Minhas mãos fecharam em punhos sobre as pernas. Eu sabia onde aquilo ia dar.

— Não começa, hyung…

— Ela entrou com credencial de staff. Passou três barreiras. Sabia teu quarto. Sabia tua senha. Deixou uma carta dentro da tua bolsa. Jungkook, se isso não for uma falha grave de segurança, eu não sei o que é.

— Eu sei. Eu sei. Merda, eu sei.

Baixei a cabeça.

“Eu me apaixonei pelo primeiro rabo de saia que apareceu.”

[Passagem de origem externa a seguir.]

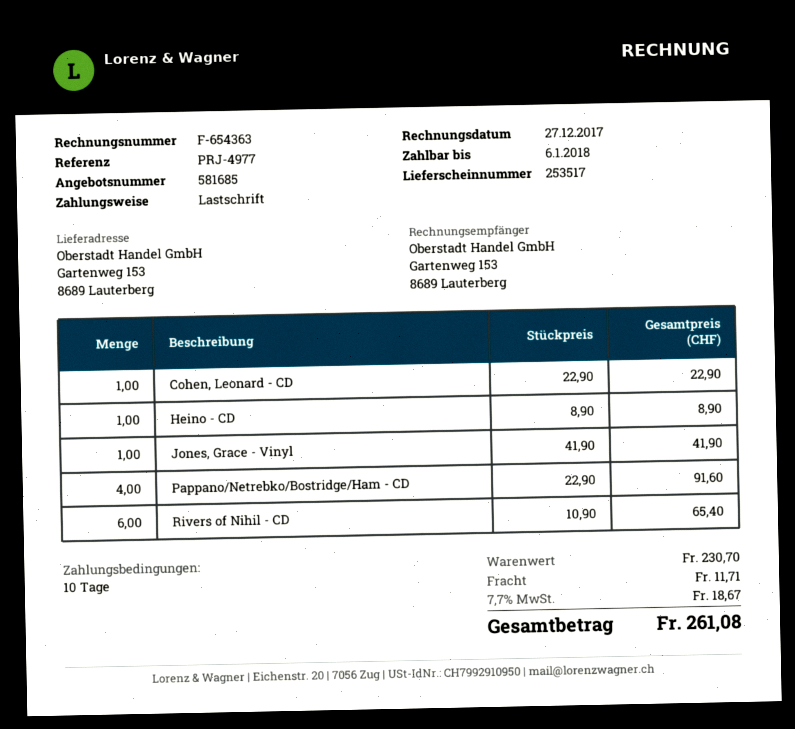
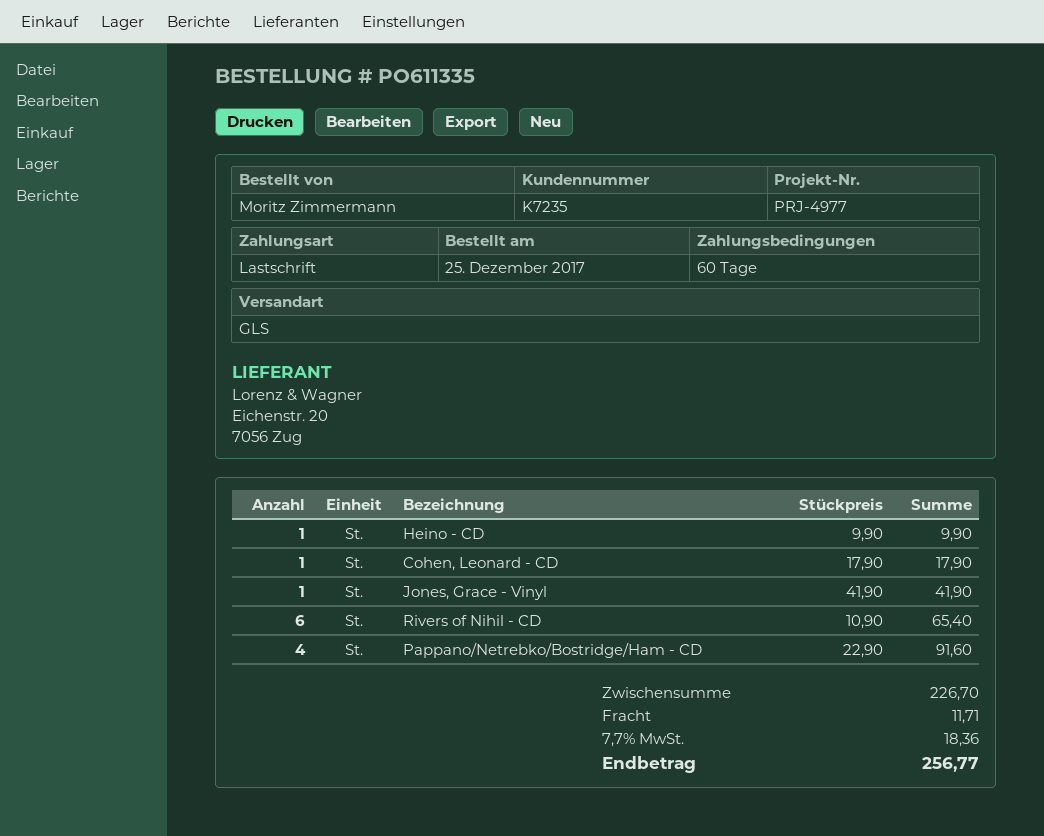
payment terms: 10 days -> 60 days
Cohen, Leonard - CD: 1 x 22.90 = 22.90 -> 1 x 17.90 = 17.90
Heino - CD: 1 x 8.90 = 8.90 -> 1 x 9.90 = 9.90
subtotal: 230.70 -> 226.70
tax: 7.7% = 18.67 -> 7.7% = 18.36
total: 261.08 -> 256.77

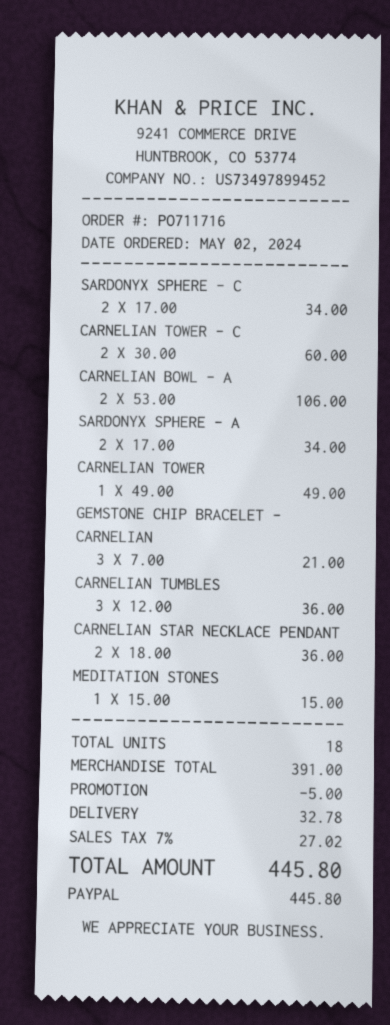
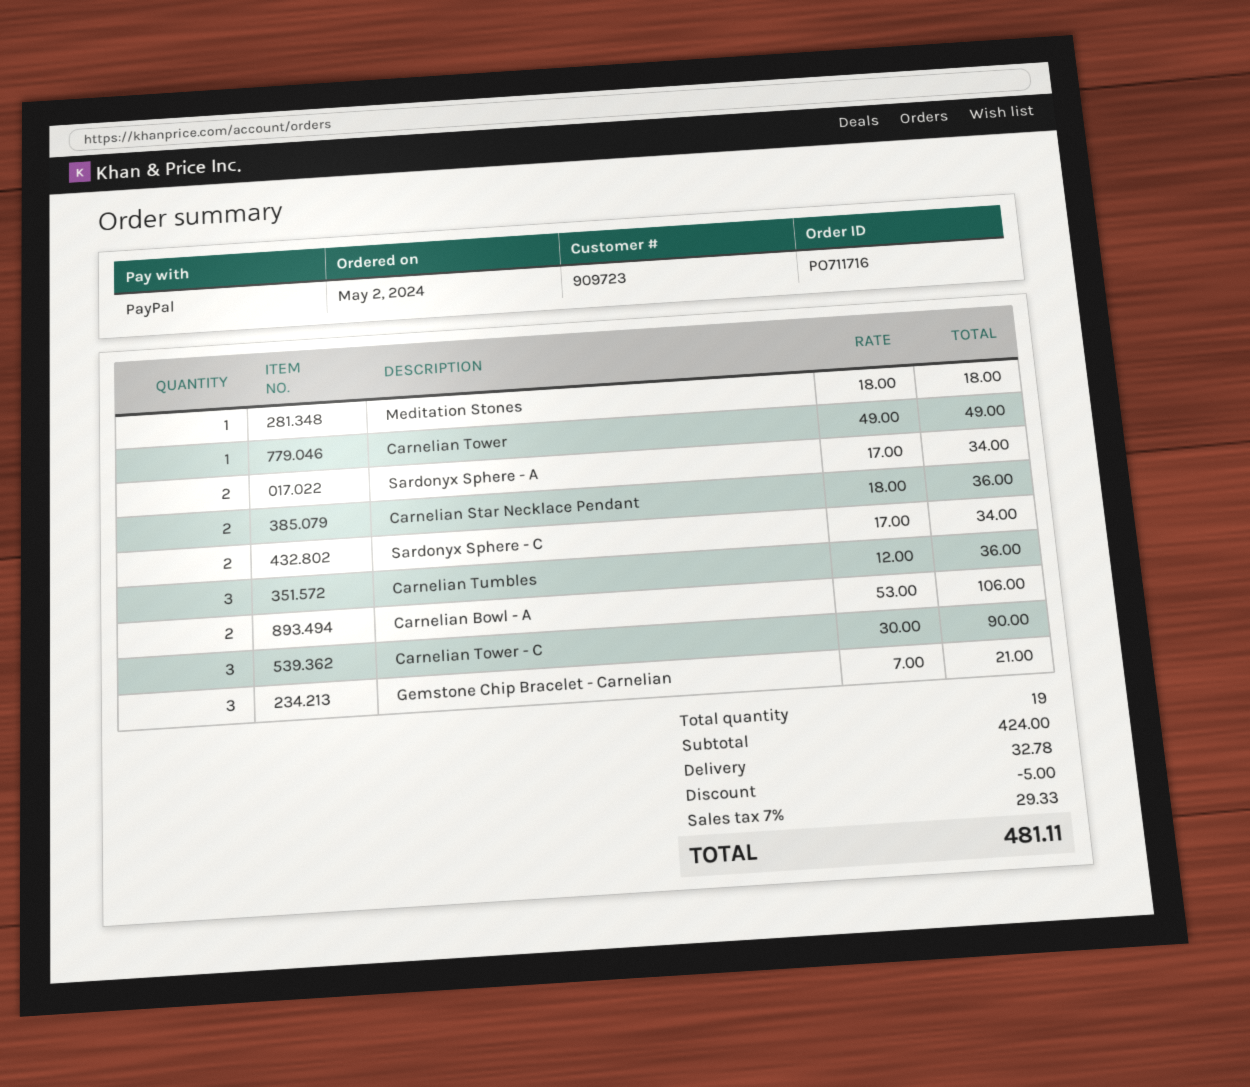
CARNELIAN TOWER - C: 2 x 30.00 = 60.00 -> 3 x 30.00 = 90.00
MEDITATION STONES: 1 x 15.00 = 15.00 -> 1 x 18.00 = 18.00
total quantity: 18 -> 19
subtotal: 391.00 -> 424.00
tax: 7% = 27.02 -> 7% = 29.33
total: 445.80 -> 481.11

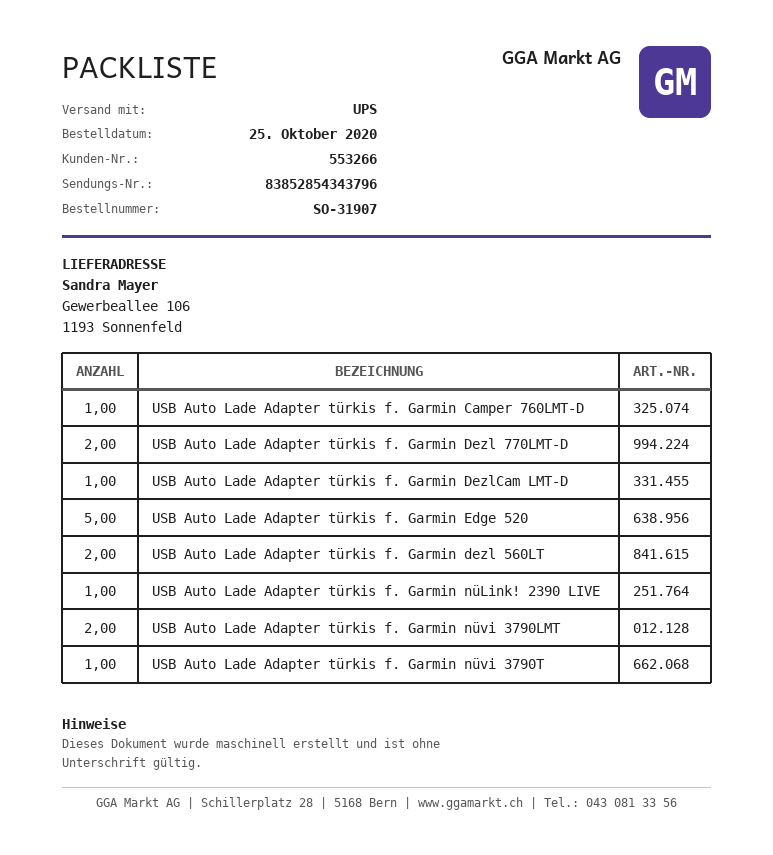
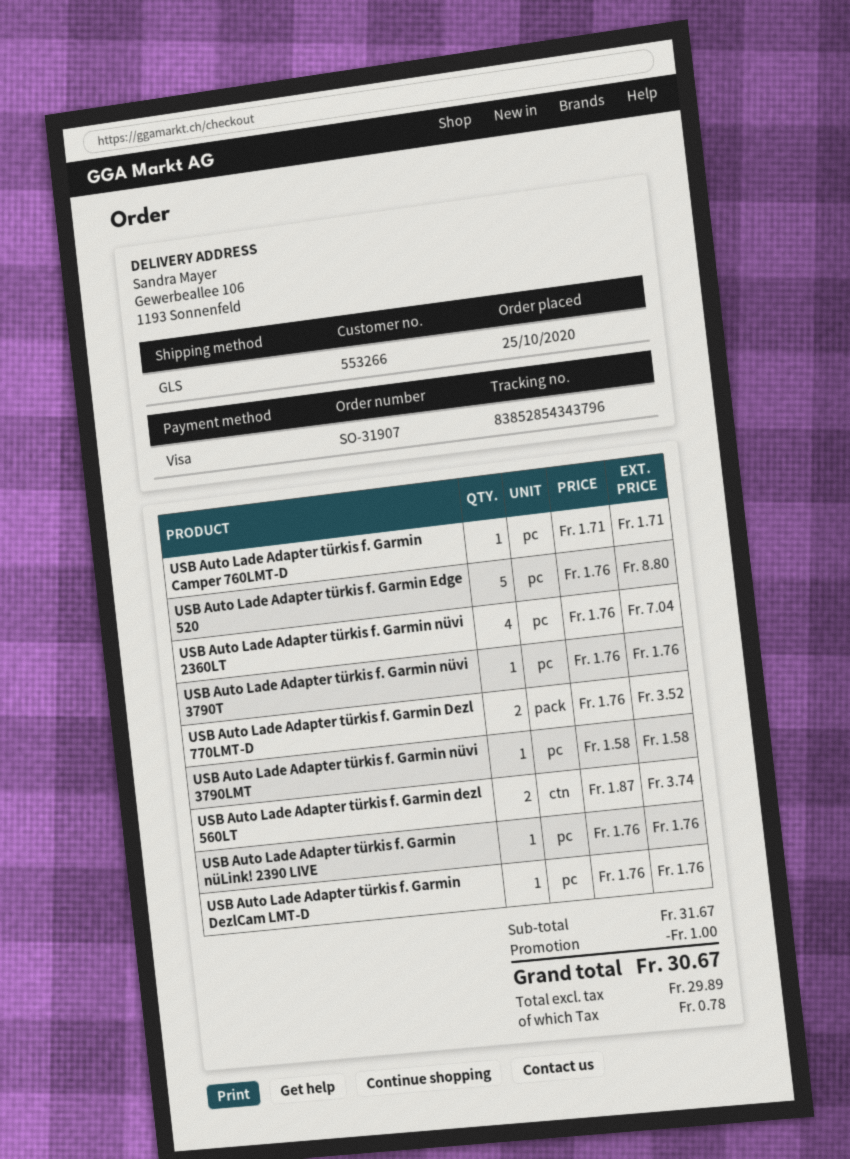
shipping method: UPS -> GLS
USB Auto Lade Adapter türkis f. Garmin nüvi 3790LMT: 2 -> 1
USB Auto Lade Adapter türkis f. Garmin nüvi 2360LT: none -> 4

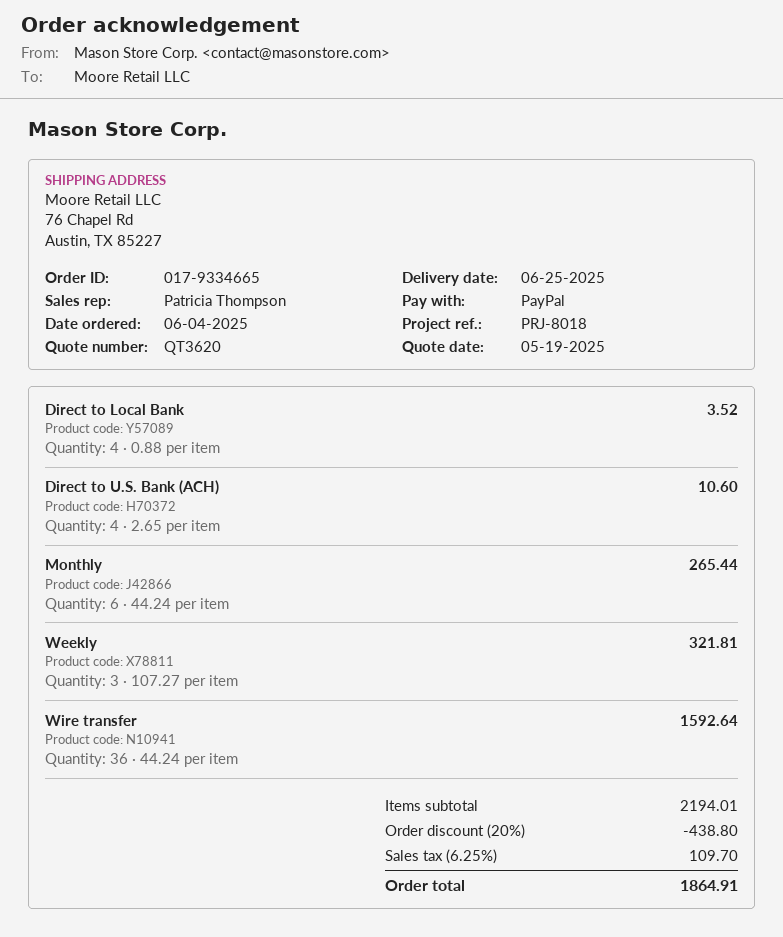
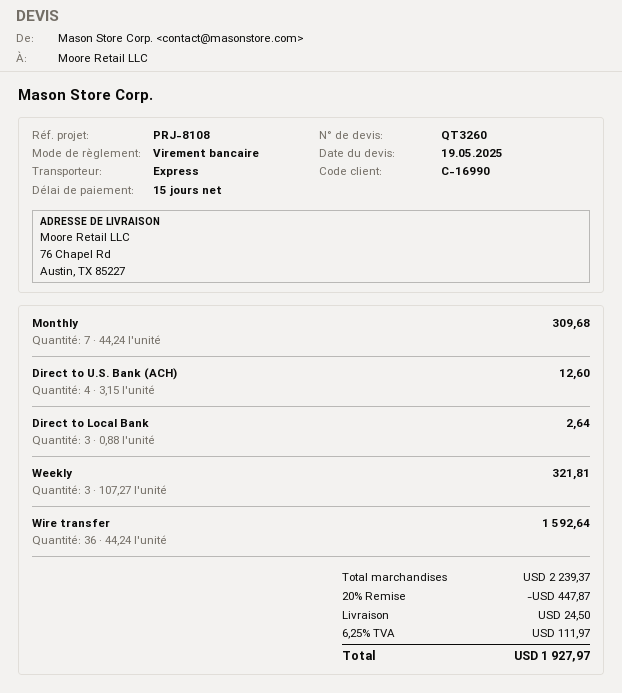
quote number: QT3620 -> QT3260
reference: PRJ-8018 -> PRJ-8108
payment method: PayPal -> bank transfer
Direct to Local Bank: 4 x 0.88 = 3.52 -> 3 x 0.88 = 2.64
Direct to U.S. Bank (ACH): 4 x 2.65 = 10.60 -> 4 x 3.15 = 12.60
Monthly: 6 x 44.24 = 265.44 -> 7 x 44.24 = 309.68
subtotal: 2194.01 -> 2239.37
discount: 20% = 438.80 -> 20% = 447.87
shipping: none -> 24.50
tax: 6.25% = 109.70 -> 6.25% = 111.97
total: 1864.91 -> 1927.97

Era isso que o Yoongi tinha falado. Ríspido, direto. Igual a ele. Mas era verdade. A garota parecia inofensiva. Bonita, divertida, gostava das mesmas músicas que eu. Entrou como staff de figurino, me elogiou uma vez, me olhou duas, e pronto — caí igual pato. E agora tava vivendo com paranoia, recebendo foto minha dormindo pelo correio, mensagem dizendo “ficamos lindos juntos ontem”, sendo que ontem eu nem saí do dormitório.

— E o pior — completei, encarando Sr. Lee —, foi ver que ela sabia tudo. Eu não falei nada pra ela. Ela sabia.

— Por isso, vamos reforçar tua segurança pessoal.

Revirei os olhos.

— Mais um cara me seguindo até no banheiro?

— Não é “mais um cara”. É alguém de fora. Um estrangeiro. Altamente treinado. Não tá registrado como staff comum, e não tem histórico na mídia local.

— Um armário com cara de poucos amigos — murmurei, jogando a cabeça pra trás. — Vai correr atrás de mim com cara de Rambo. Aposto que não sabe nem rir.

Sr. Lee apenas cruzou os braços.

— Chega amanhã. Não reclame.

Claro. Porque reclamar adiantava.

Depois que ele saiu, fiquei sozinho ali, encarando o teto. O ar-condicionado tossia mais do que soprava. Meus pensamentos estavam bagunçados. Eu não conseguia confiar em ninguém desde aquilo. Os hyungs tentavam me distrair, mas só o Yoongi sabia tudo. O único que ficou até o fim daquela noite, sentado do meu lado, enquanto eu tremia com a carta na mão.

A porta se abriu devagar.

— Tava te procurando — disse a voz rouca do Yoongi, entrando devagar. — Tá com a cara de quem viu de novo a foto do pé da stalker.

Bufei, rindo pela primeira vez em horas.

— Aquilo foi traumatizante.

Ele sentou na poltrona de couro ao lado, estalando os dedos.

— Sr. Lee falou?

Assenti.

— Vai chegar um armário internacional amanhã.

— Brasileiro?

— Não sei. Só sei que é estrangeiro. E armado, segundo ele.

Yoongi arqueou uma sobrancelha.

— Armado?

— É.

— Com o que? Um taco de beisebol?

— Com arma mesmo, Yoongi. Bala. PÁ!

— Caralho…

Ficamos em silêncio. Um silêncio daqueles pesados, mas de irmão. Ele pegou meu boné do chão, jogou no meu colo.

— Não é tua culpa, sabe?

— Claro que é. Eu deixei ela entrar. Eu... confiei.

— Você é humano, Jungkook. A culpa é dela. De quem invade, manipula e mente. Não tua.

Suspirei, fechando os olhos.

— Mas agora eu vou ter um armário gigante me seguindo 24 horas por dia.

— Olha pelo lado bom. Se for bonito, tu ainda pode dar em cima dele.

Soltei uma gargalhada verdadeira.

— Vai se foder, hyung.

— Já vou.

Ele levantou, mas antes de sair, me lançou aquele olhar preguiçoso dele.

— Se prepara. O mundo lá fora continua rodando. E parece que o reforço vai te encontrar no aeroporto.

— Mal posso esperar.

Mentira. Eu podia sim. Podia esperar um século. Mas a vida não esperava ninguém. Nem quando você só queria comer um ramen e dormir.